L’entrée de Sigurd et de ses compagnons est émouvante ; trois fois leur appel retentit au-dessus des chœurs et des ensembles qui se succèdent avec rapidité. Un cri surtout de Sigurd est pénétrant : J’ai gardé mm âme ingénue ! La phrase du chaste guerrier est pure et brillante comme l’acier de son glaive. Plus pure encore est la romance de Sigurd resté seul. Au. moment de tenter l’épreuve redoutable, mortelle peut-être, il se souvient de Hilda. C’est pour la mériter qu’il va combattre ; c’est son nom qu’il veut apprendre à toutes les voix de la forêt enchantée. Voilà un de ces rayons dont nous signalions plus haut la sereine clarté. La grâce a plus de prix chez les forts et cette suave cantilène ressemble au sourire d’un héros. Elle est écrite dans une tonalité charmante et monte sans peine aux notes hautes de ténor, les plus belles peut-être de la voix humaine.

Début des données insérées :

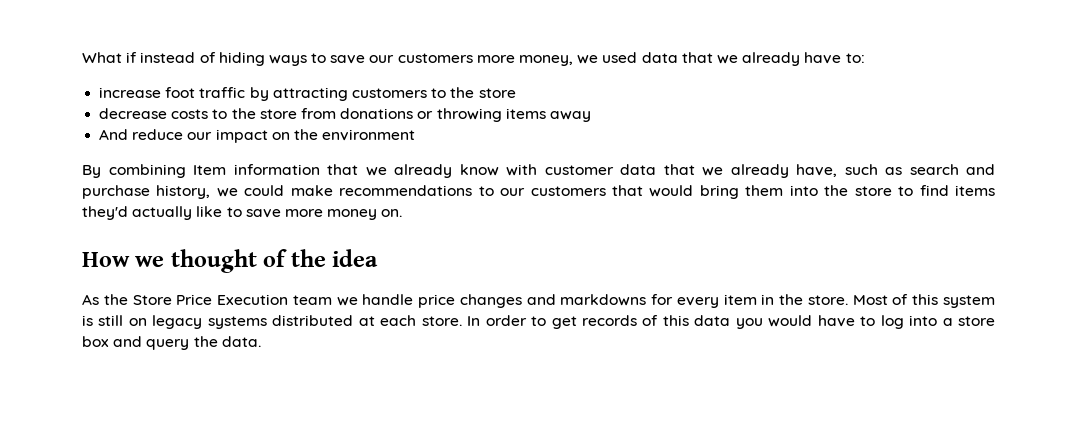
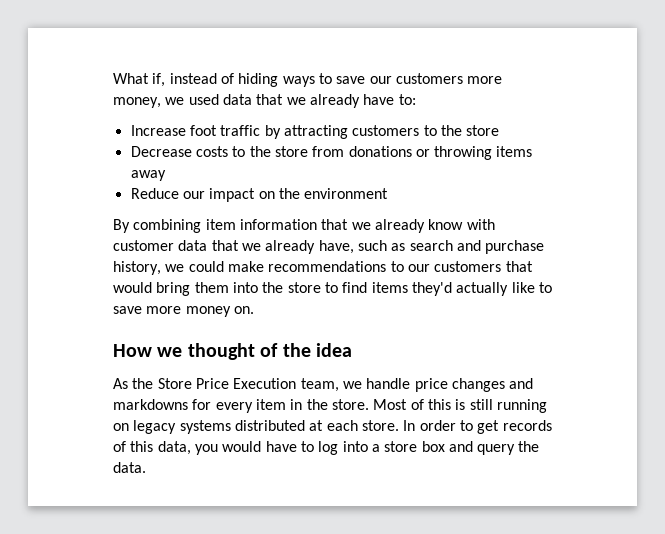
[126,52,138,63] if -> [152,73,166,87] if,
[99,87,162,98] increase -> [130,125,186,136] Increase
[99,108,168,119] decrease -> [130,146,192,157] Decrease
[99,129,184,140] And reduce -> [130,188,179,199] Reduce
[193,165,226,175] Item -> [205,219,236,230] item
[292,295,332,305] team -> [300,378,339,392] team,
[943,295,996,308] system -> (451, 404) none
(124, 320) none -> [496,399,547,413] running
[694,315,731,326] data -> [157,441,191,455] data,

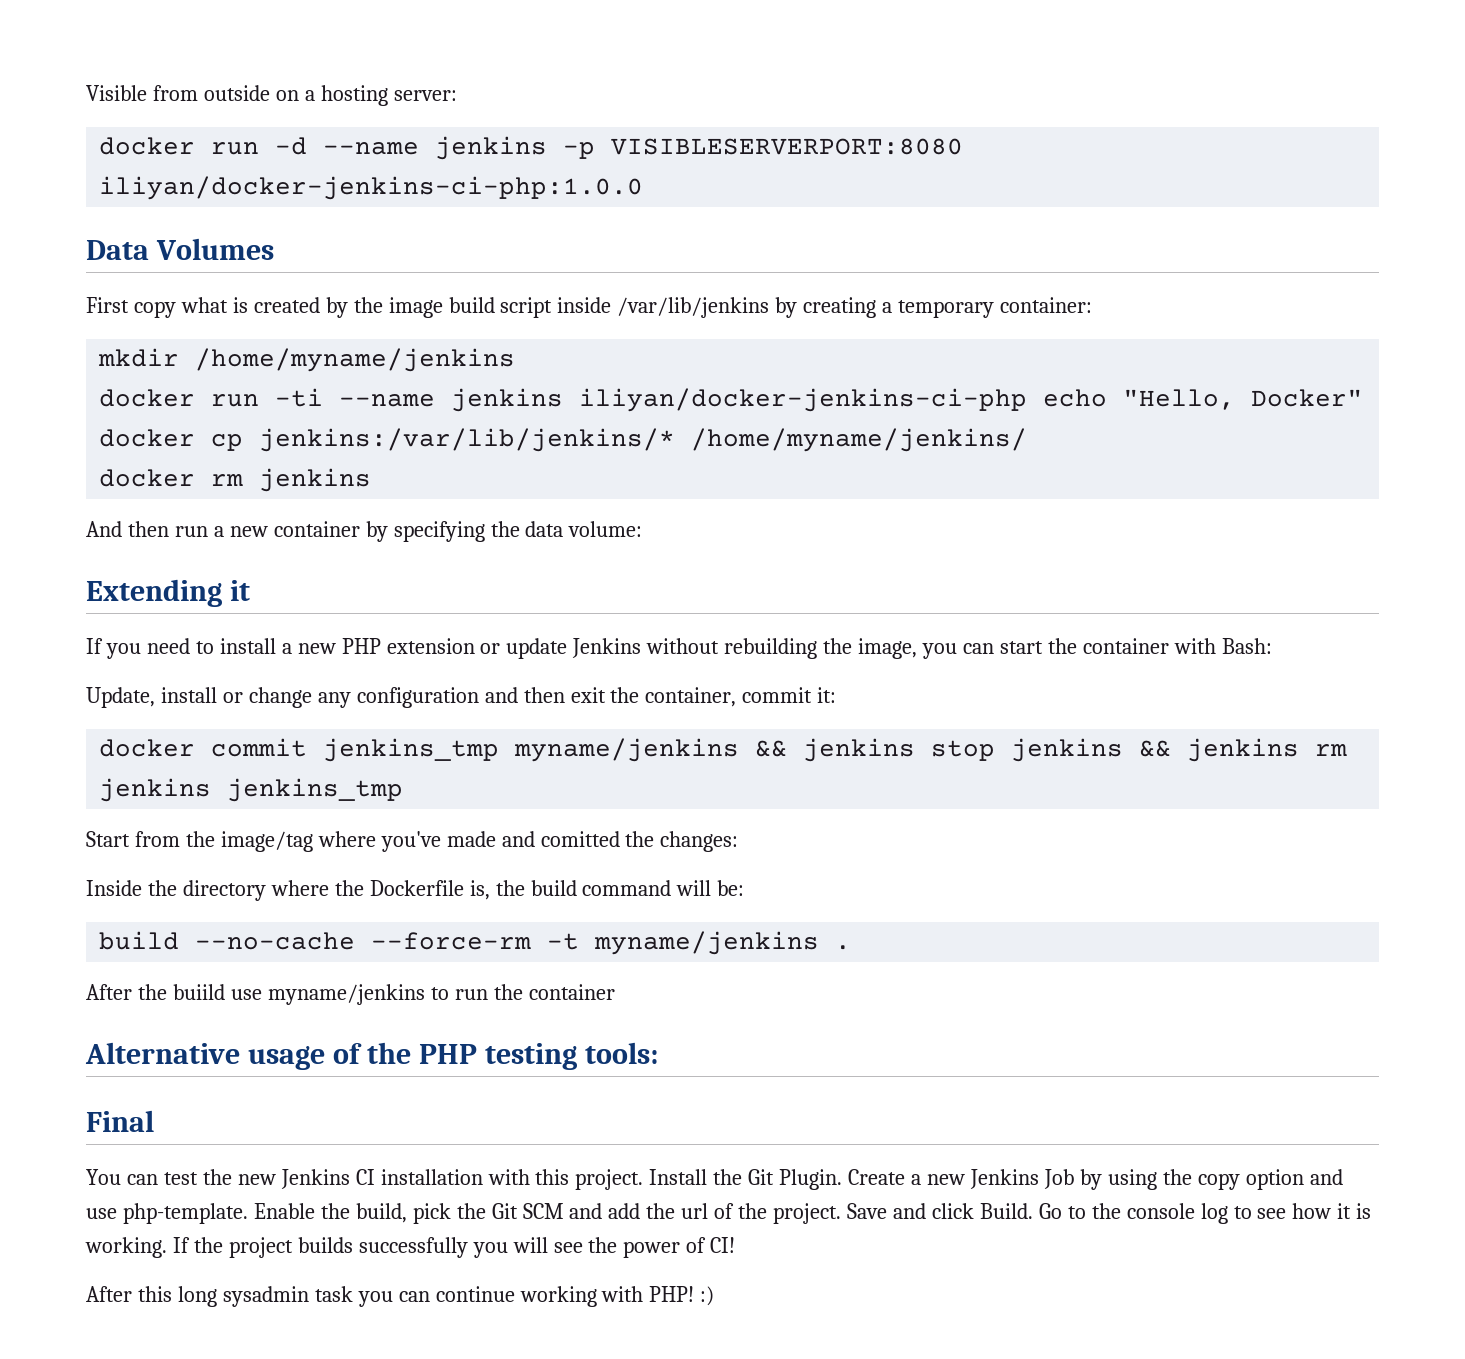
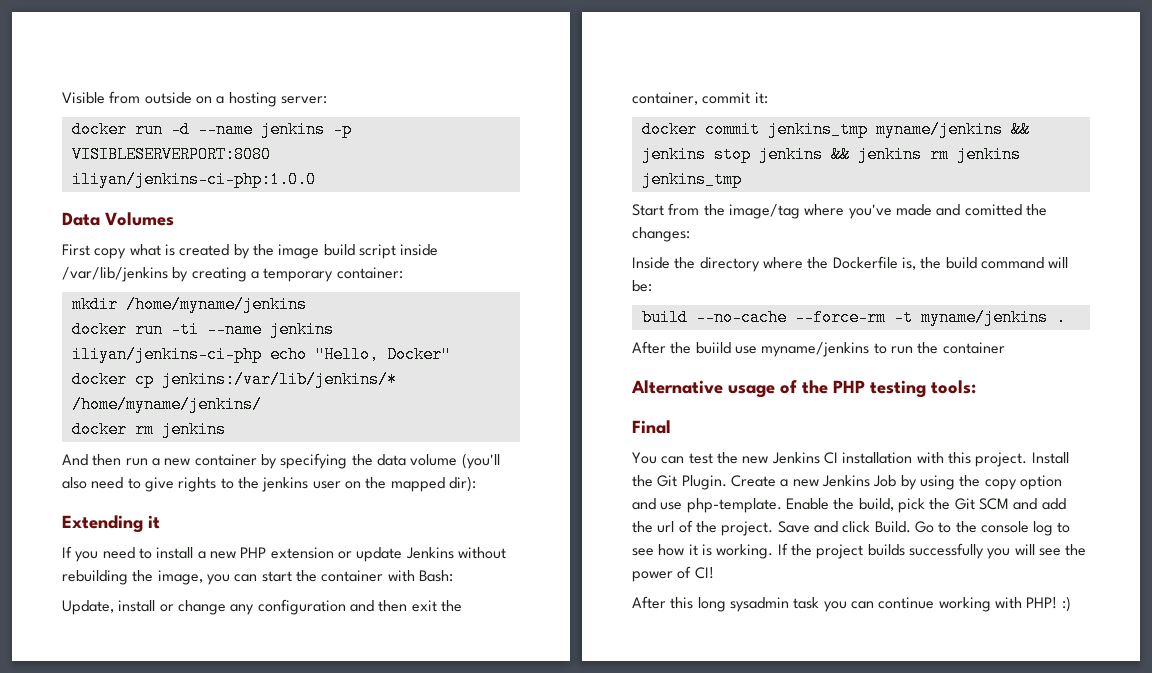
[99,176,644,200] iliyan/docker-jenkins-ci-php:1.0.0 -> [71,171,316,188] iliyan/jenkins-ci-php:1.0.0
[579,388,1028,412] iliyan/docker-jenkins-ci-php -> [71,346,262,363] iliyan/jenkins-ci-php
[568,521,643,537] volume: -> [410,453,500,469] [62,476,476,492] volume (you'll also need to give rights to the jenkins user on the mapped dir):

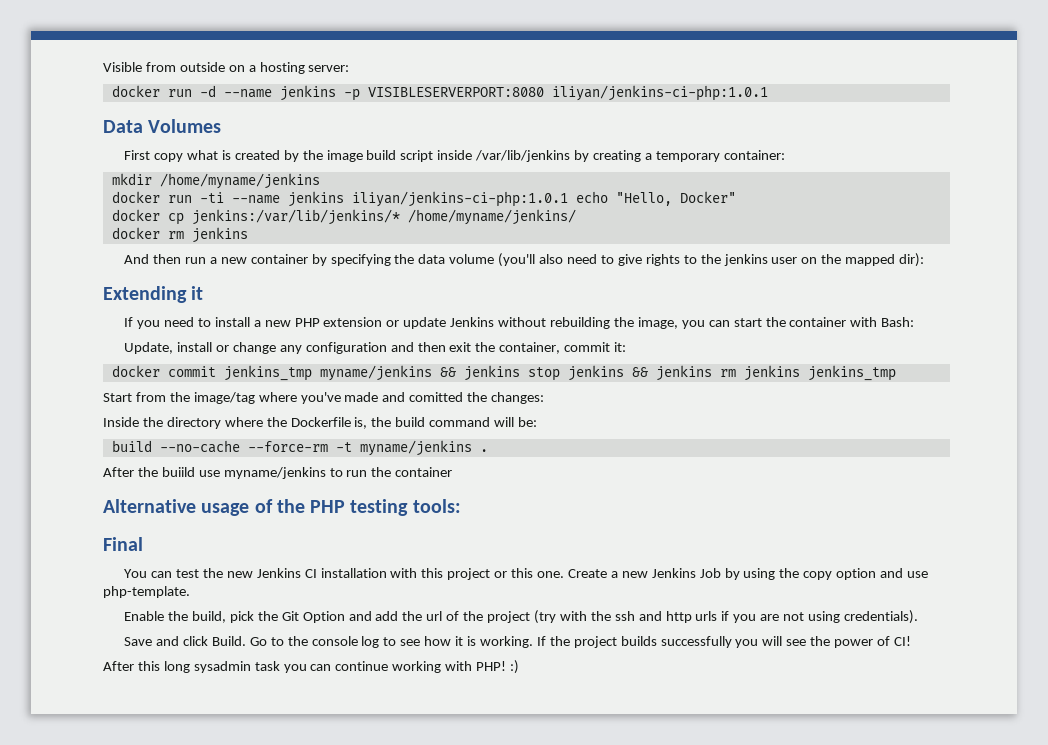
[71,171,316,188] iliyan/jenkins-ci-php:1.0.0 -> [551,85,768,101] iliyan/jenkins-ci-php:1.0.1
[71,346,262,363] iliyan/jenkins-ci-php -> [351,191,568,207] iliyan/jenkins-ci-php:1.0.1
[975,452,1069,467] [632,475,727,490] project. Install the Git Plugin. -> [447,568,565,580] project or this one.
(782, 505) none -> (190, 592) //
[978,498,1009,510] SCM -> [302,611,345,623] Option
[721,521,774,536] project. -> [487,610,918,624] project (try with the ssh and http urls if you are not using credentials). //

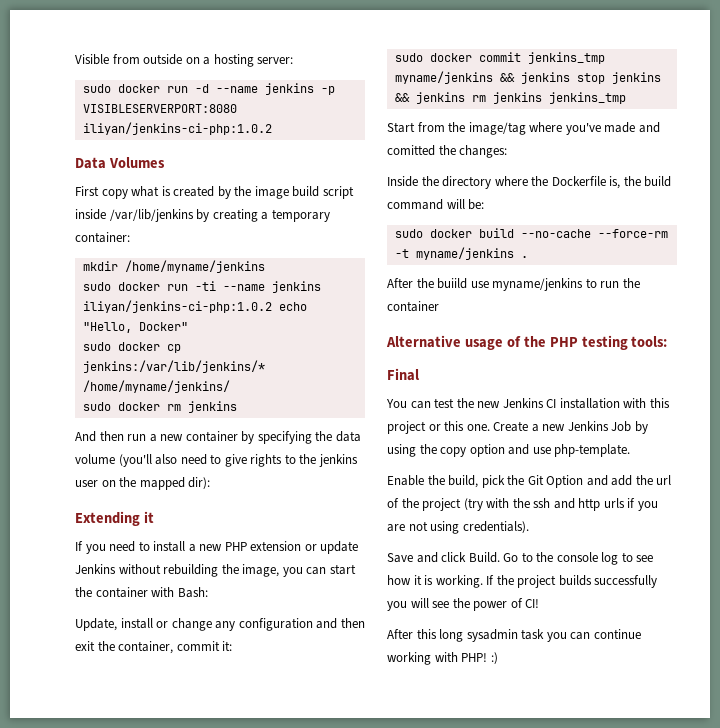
(350, 68) none -> [82,84,111,93] sudo
[551,85,768,101] iliyan/jenkins-ci-php:1.0.1 -> [82,122,272,135] iliyan/jenkins-ci-php:1.0.2
(320, 181) none -> [82,282,111,291] sudo
[351,191,568,207] iliyan/jenkins-ci-php:1.0.1 -> [82,300,272,313] iliyan/jenkins-ci-php:1.0.2
(736, 197) none -> [82,342,111,351] sudo
(576, 217) none -> [82,402,111,411] sudo
(627, 347) none -> [394,53,423,62] sudo
(538, 422) none -> [394,229,472,238] sudo docker

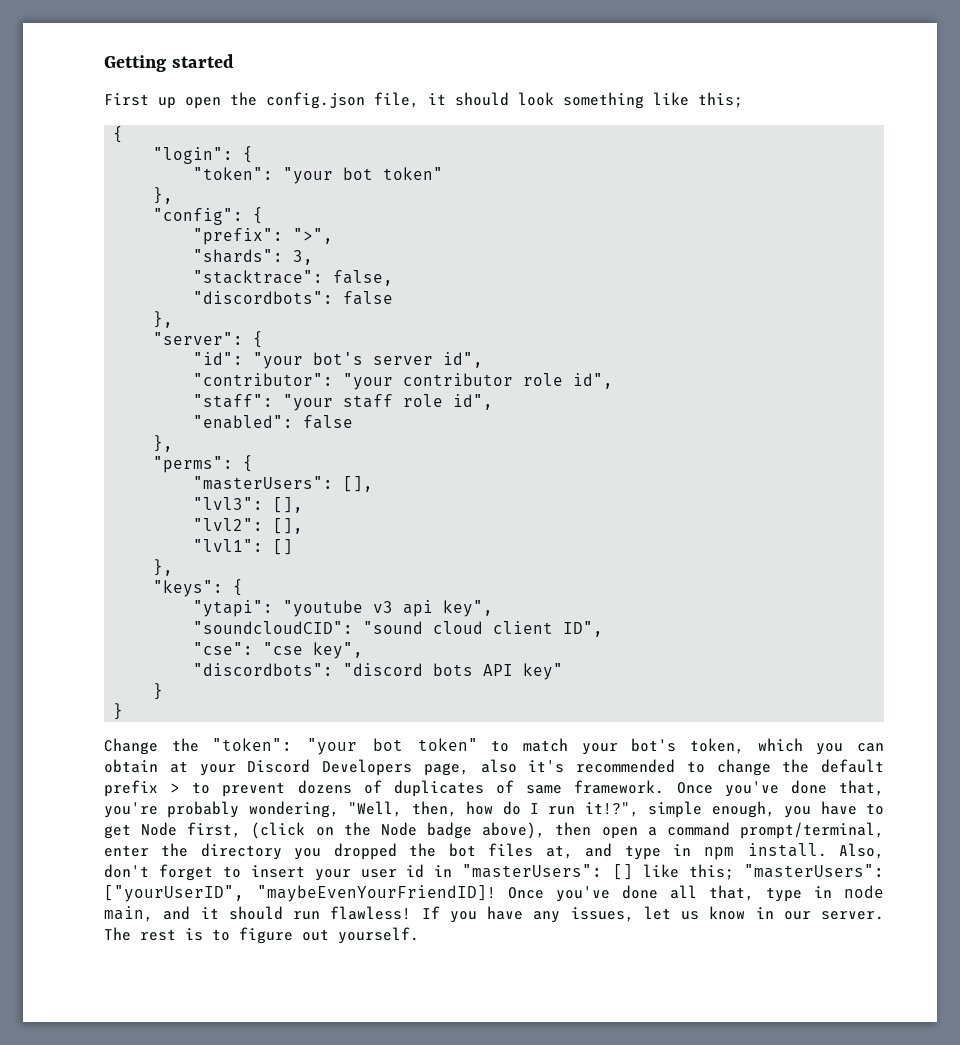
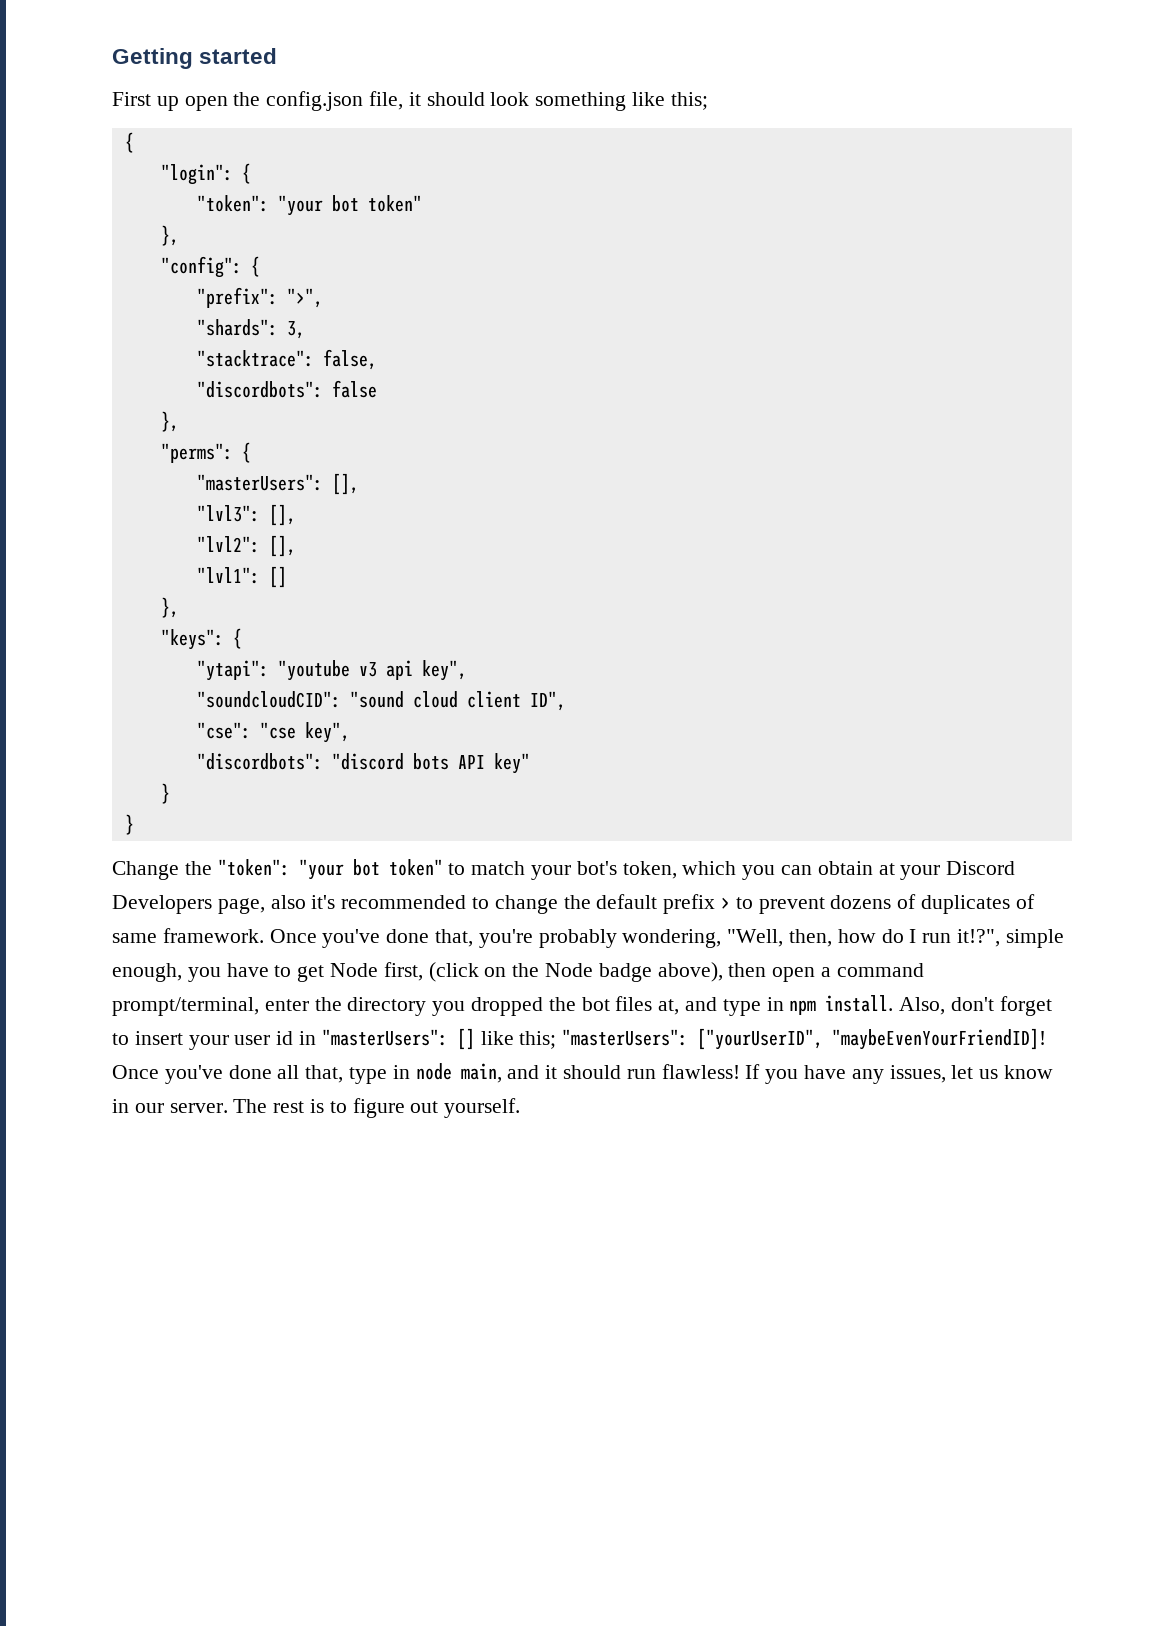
[153,331,264,348] [193,352,484,369] [193,373,614,390] [193,394,494,411] [193,415,354,429] [153,435,174,452] // "server": { // "id": "your bot's server id", // "contributor": "your contributor role id", // "staff": "your staff role id", // "enabled": false // }, -> (179, 421) none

La scène fantastique, plus favorable à la décoration qu’à la musique, fait cependant quelque honneur, même au musicien Sa lâche était ingrate. En pareille occurrence, le public regarde, mais écoule mal, fût-ce Weber lui-même, le Weber de la Fonte-des-Balles et de la Gorge-aux-Loups. Il y a beaucoup à louer dans ce second acte de Sigurd. Voici Brunehild endormie : un beau chant d’orchestre berce son sommeil. Sous l’épée du héros la vierge ouvre les yeux et son premier hymne à la vie, au jour retrouvé, s’il manque un peu d’originalité, ne manque ni d’élan, ni d’expansion. Elle aperçoit Sigurd et le remercie d’un mot, mais avec quelle grâce et quelle noblesse ! La Walkyrie est ta conquête ! murmure-t-elle en venant à lui. La mélodie est pleine à la fois d’abandon et de dignité, aussi tendre, mais plus grave que le salut de la Belle de Perrault à son réveil : « Est-ce vous, mon prince ? Vous vous êtes bien fait attendre. »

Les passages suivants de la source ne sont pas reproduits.